Win condition identification
Win condition identification is the process of determining the most reliable paths to victory for both teams and choosing which one to commit to in a given situation. Win conditions differ from game to game and from patch to patch: metas and champions change, yet your strategy adapts to the situation at hand. In some games scaling is the answer, giving your late game champions room to breathe; in others snowballing is preferable, tunneling resources into your early game champions for a swift victory. Do not forget to deny enemies their win conditions, since making it harder for your foes to reach their goals boosts your chances of winning. And pay attention to your team composition, whether 1-3-1, 1-4, heavy teamfighting or poke, estimating your strengths and weaknesses correctly to achieve victory.
Tracking item cooldowns
Tracking item cooldowns is about playing around the cooldowns of your teammates' and opponents' items like Quicksilver Sash, Zhonya's Hourglass, Mikael's, Guardian Angel and Hextech Rocketbelt. Tracking cooldowns on enemy items is a very useful habit: disregarding them can land you in awkward situations, while knowing their cooldowns gives you the upper hand in any fight.
Tracking enemy wards
Tracking enemy wards means timing enemy trinket cooldowns and placement, and checking enemy support item ward counts on the scoreboard to create opportunities on the map. Controlling enemy vision is not only about clearing wards, but also about tracking them in the enemy inventory, since teamplay in the mid and late game relies heavily on vision. If you do not track the wards available to enemies, your vision control will suffer, while paying attention to the inventory lets you manage your Oracle Lens properly.

Example patterns in action

Wave management is where most solo-queue mistakes begin. Choosing to freeze, slow-push or fast-push a wave decides whether you can recall safely, roam, or set up the next objective, the foundation of the macro game.

Ganking turns a jungler's pathing into kills and tempo. Reading lane states, vision and enemy cooldowns is the difference between a free kill and a wasted gank. See the dedicated ganking guide for the full breakdown.

Teamfighting ties positioning, target priority and cooldown tracking together when the whole map collapses onto one fight. Learn how to execute it in the teamfighting guide.
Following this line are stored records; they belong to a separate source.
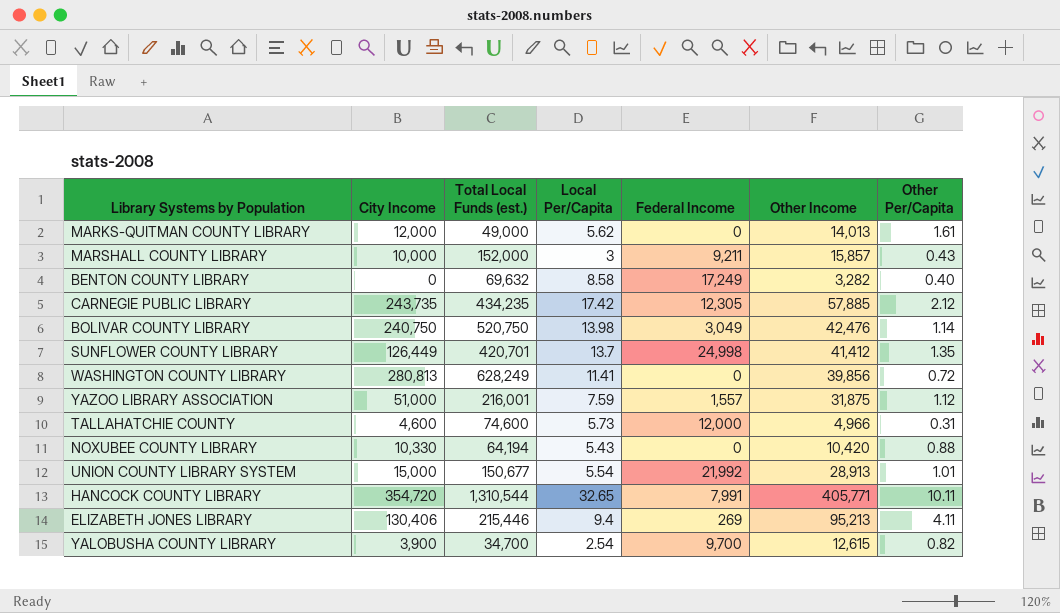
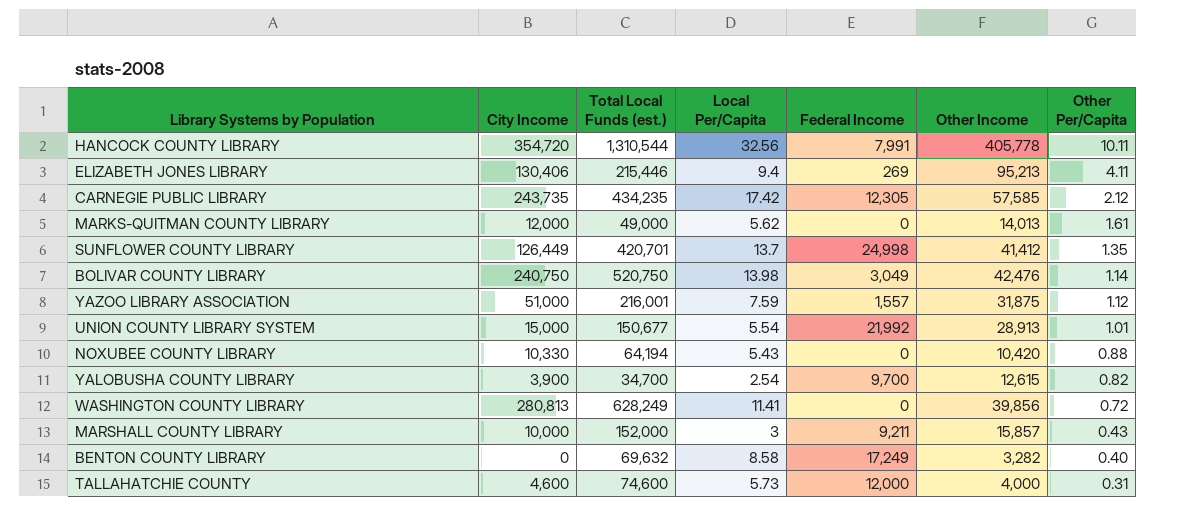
row order: none -> Other Per/Capita descending
HANCOCK COUNTY LIBRARY | Local Per/Capita: 32.65 -> 32.56
HANCOCK COUNTY LIBRARY | Other Income: 405,771 -> 405,778
CARNEGIE PUBLIC LIBRARY | Other Income: 57,885 -> 57,585
TALLAHATCHIE COUNTY | Other Income: 4,966 -> 4,000

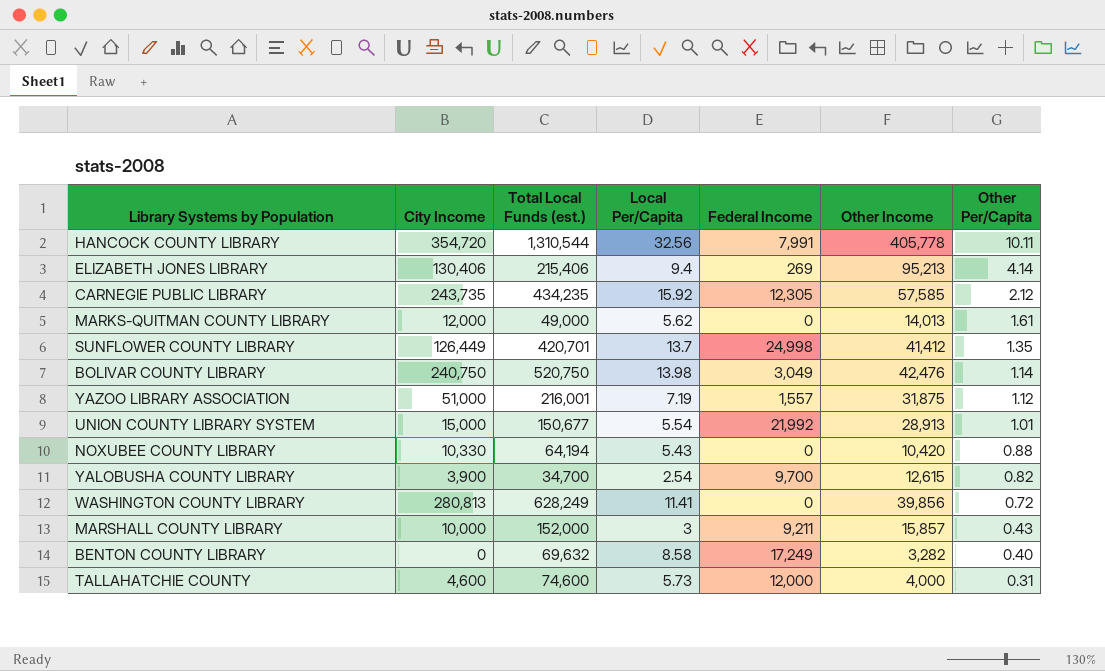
ELIZABETH JONES LIBRARY | Total Local Funds (est.): 215,446 -> 215,406
ELIZABETH JONES LIBRARY | Other Per/Capita: 4.11 -> 4.14
CARNEGIE PUBLIC LIBRARY | Local Per/Capita: 17.42 -> 15.92
YAZOO LIBRARY ASSOCIATION | Local Per/Capita: 7.59 -> 7.19

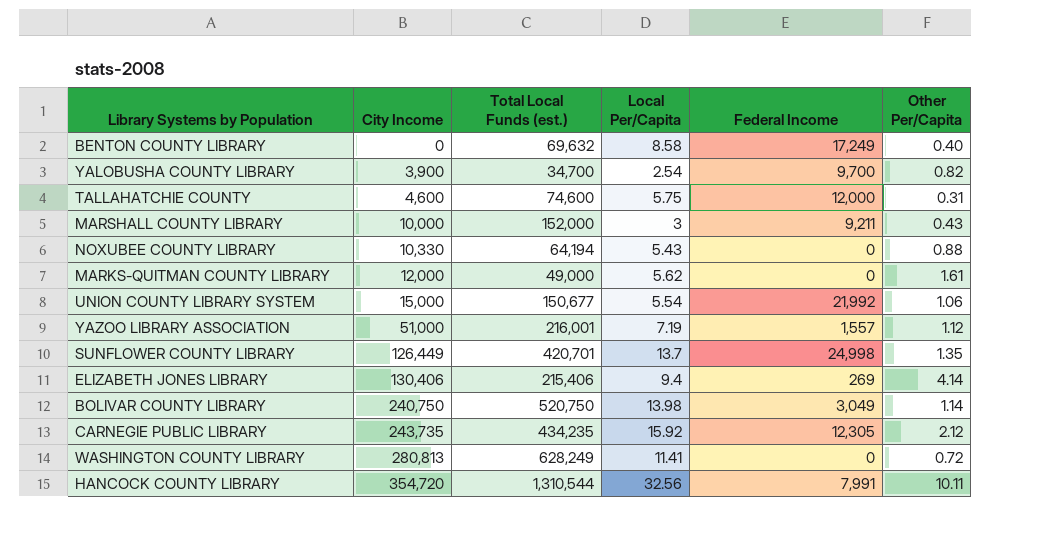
row order: Other Per/Capita descending -> City Income ascending
column Other Income | position: 6 -> none
TALLAHATCHIE COUNTY | Local Per/Capita: 5.73 -> 5.75
UNION COUNTY LIBRARY SYSTEM | Other Per/Capita: 1.01 -> 1.06

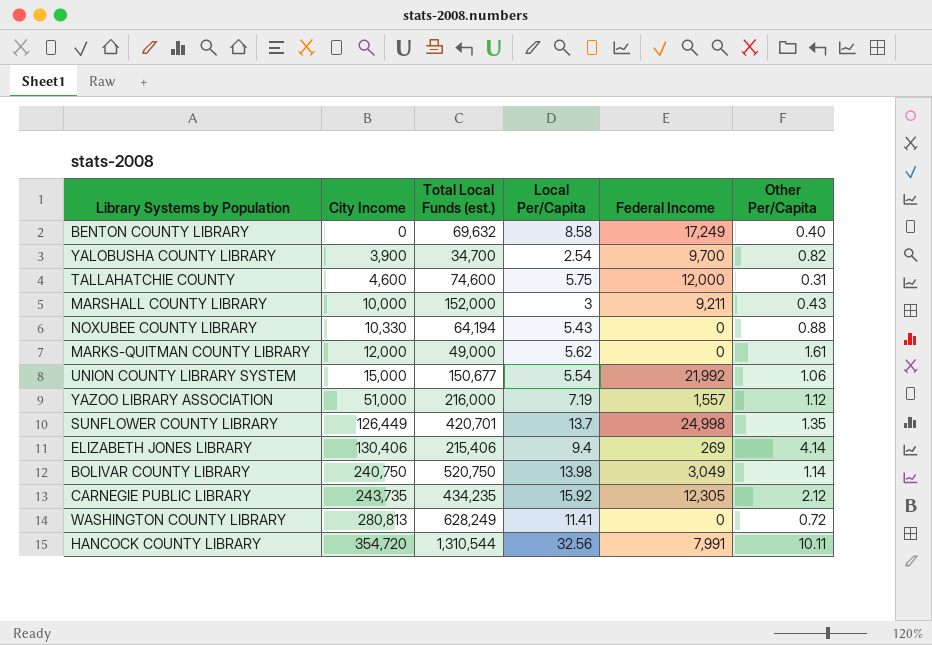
YAZOO LIBRARY ASSOCIATION | Total Local Funds (est.): 216,001 -> 216,000

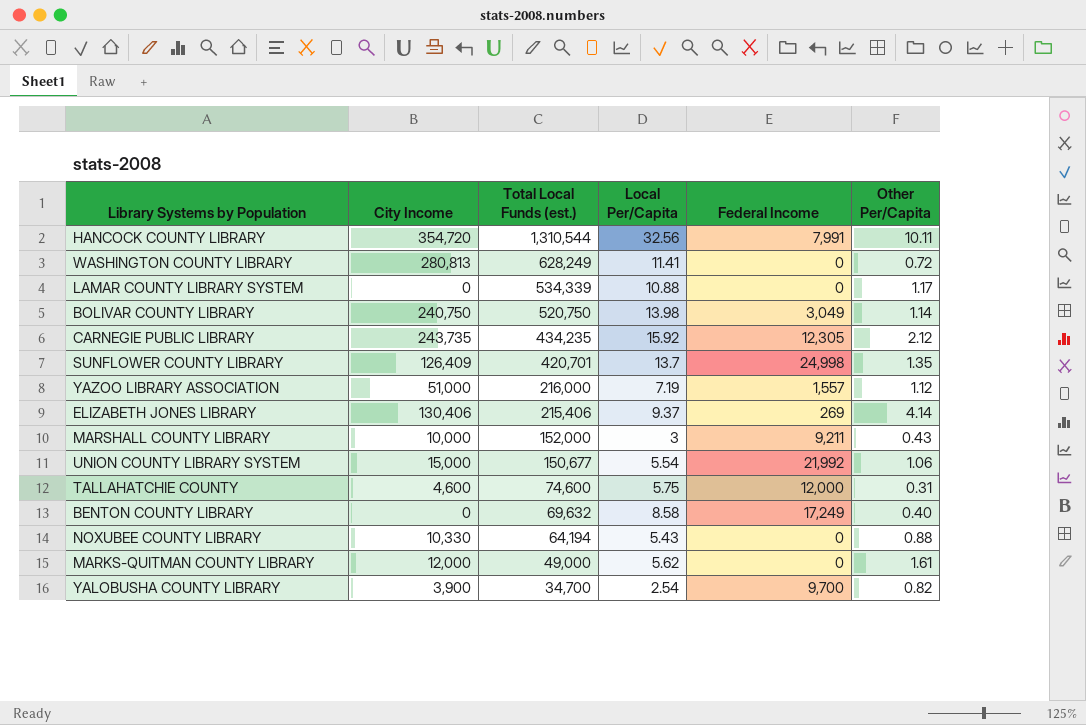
row order: City Income ascending -> Total Local Funds (est.) descending
row LAMAR COUNTY LIBRARY SYSTEM: none -> 0 | 534,339 | 10.88 | 0 | 1.17
SUNFLOWER COUNTY LIBRARY | City Income: 126,449 -> 126,409
ELIZABETH JONES LIBRARY | Local Per/Capita: 9.4 -> 9.37

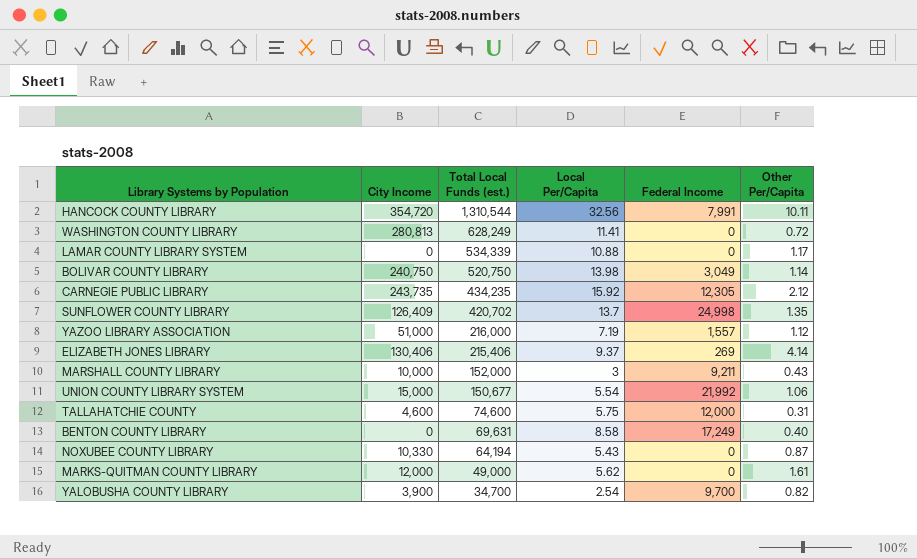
SUNFLOWER COUNTY LIBRARY | Total Local Funds (est.): 420,701 -> 420,702
BENTON COUNTY LIBRARY | Total Local Funds (est.): 69,632 -> 69,631
NOXUBEE COUNTY LIBRARY | Other Per/Capita: 0.88 -> 0.87

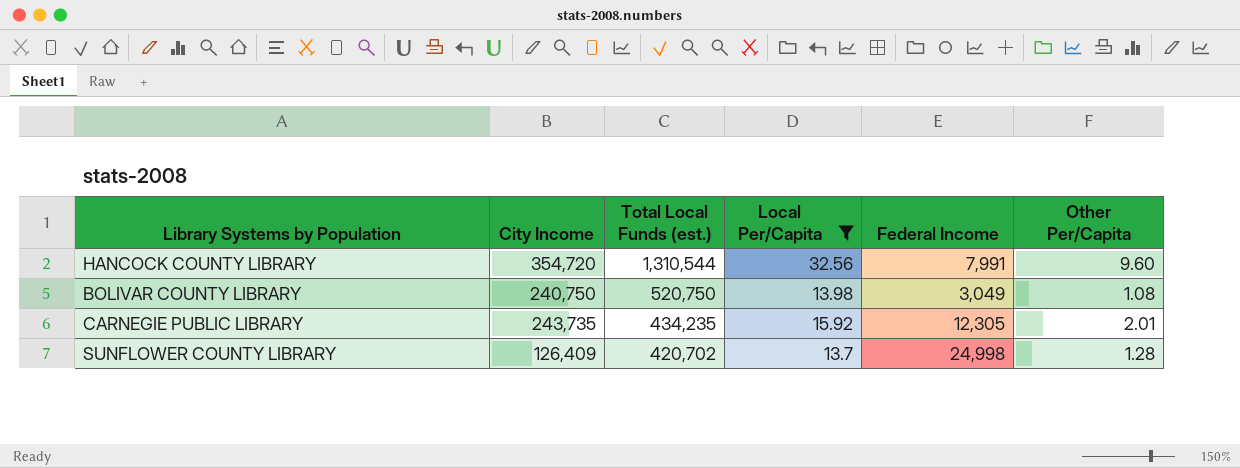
filter: none -> Local Per/Capita >= 13.7
HANCOCK COUNTY LIBRARY | Other Per/Capita: 10.11 -> 9.60
BOLIVAR COUNTY LIBRARY | Other Per/Capita: 1.14 -> 1.08
CARNEGIE PUBLIC LIBRARY | Other Per/Capita: 2.12 -> 2.01
SUNFLOWER COUNTY LIBRARY | Other Per/Capita: 1.35 -> 1.28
Frequently asked questions

What is a macro pattern in League of Legends?

A macro pattern is a repeatable, trainable decision you make outside of direct combat: where to move after a recall, which objective to take, when to ward, how to manage a wave. MOBA Trainer breaks macro into 51 such patterns so each one can be practiced on its own.

How many patterns does the Pattern Map cover?
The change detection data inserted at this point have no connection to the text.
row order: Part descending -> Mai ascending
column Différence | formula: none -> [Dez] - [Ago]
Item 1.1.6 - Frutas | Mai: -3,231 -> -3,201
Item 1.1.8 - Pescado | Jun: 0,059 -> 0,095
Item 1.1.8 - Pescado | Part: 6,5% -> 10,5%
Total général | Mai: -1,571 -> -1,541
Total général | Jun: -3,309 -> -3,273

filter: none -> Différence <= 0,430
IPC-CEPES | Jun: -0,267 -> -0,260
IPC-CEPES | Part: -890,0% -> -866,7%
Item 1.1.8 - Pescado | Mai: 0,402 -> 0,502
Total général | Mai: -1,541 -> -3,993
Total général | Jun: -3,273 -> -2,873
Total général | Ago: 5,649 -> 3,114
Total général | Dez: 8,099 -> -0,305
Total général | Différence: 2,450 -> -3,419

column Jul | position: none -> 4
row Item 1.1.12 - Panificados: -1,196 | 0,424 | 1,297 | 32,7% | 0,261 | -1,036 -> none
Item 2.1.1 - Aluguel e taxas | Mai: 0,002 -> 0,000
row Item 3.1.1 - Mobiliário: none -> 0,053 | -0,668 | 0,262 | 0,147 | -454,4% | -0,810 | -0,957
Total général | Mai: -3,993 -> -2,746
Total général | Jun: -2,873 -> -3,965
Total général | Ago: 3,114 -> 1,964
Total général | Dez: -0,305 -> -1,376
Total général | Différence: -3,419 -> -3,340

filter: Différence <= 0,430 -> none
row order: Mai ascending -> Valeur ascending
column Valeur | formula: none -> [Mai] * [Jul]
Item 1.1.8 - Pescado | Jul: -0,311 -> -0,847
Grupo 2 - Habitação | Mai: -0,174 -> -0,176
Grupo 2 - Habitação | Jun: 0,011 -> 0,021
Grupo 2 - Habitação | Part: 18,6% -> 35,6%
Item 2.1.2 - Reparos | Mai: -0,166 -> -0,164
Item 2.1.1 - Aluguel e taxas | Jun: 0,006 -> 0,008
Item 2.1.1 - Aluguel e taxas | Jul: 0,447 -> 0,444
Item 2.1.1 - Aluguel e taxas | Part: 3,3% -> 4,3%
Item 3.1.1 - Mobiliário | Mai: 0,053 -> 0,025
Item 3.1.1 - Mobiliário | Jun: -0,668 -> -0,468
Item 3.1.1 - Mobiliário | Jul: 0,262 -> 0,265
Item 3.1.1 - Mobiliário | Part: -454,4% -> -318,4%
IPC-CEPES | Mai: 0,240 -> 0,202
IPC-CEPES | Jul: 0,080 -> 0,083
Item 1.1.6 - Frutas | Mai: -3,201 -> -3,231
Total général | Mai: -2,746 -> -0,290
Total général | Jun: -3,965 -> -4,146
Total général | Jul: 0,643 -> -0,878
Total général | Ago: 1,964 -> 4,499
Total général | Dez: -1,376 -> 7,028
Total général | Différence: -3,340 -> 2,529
The Pattern Map covers 51 macro patterns grouped into five categories: Economy (7), Vision (8), Map Movement (14), Fighting (12) and Game State (10). Every macro decision in a game maps to one or more of these patterns.

Do I need to learn all 51 patterns to climb?
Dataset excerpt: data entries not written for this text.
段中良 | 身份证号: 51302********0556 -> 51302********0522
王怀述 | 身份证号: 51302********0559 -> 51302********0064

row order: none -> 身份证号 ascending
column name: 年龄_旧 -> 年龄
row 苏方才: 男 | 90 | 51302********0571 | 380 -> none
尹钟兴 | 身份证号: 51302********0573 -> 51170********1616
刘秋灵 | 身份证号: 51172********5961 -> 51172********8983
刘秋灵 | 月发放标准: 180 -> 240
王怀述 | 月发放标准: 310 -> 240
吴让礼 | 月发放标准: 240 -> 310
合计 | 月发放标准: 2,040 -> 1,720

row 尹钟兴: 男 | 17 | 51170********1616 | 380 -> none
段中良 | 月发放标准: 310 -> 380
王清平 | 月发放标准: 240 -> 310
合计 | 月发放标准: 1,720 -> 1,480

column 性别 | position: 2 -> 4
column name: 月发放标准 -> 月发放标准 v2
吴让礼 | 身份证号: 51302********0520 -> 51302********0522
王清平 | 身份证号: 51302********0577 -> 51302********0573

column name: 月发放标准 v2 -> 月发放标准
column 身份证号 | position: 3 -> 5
No. Most players lose games to just two or three recurring patterns. Identify the ones that cost you the most, drill them with the interactive puzzles, then move on. You do not need to master all 51 at once.

How does the Pattern Map help me improve?

It turns vague advice like "play smarter" into specific, trainable drills. Each pattern has a short video explanation and decision puzzles built from real scenarios, so you practice the exact reads that win games instead of grinding blindly.

Are the patterns tied to the current patch?

The patterns themselves are evergreen macro concepts that hold across patches, while the puzzles use up-to-date scenarios. That means the map stays relevant even as champions and items change.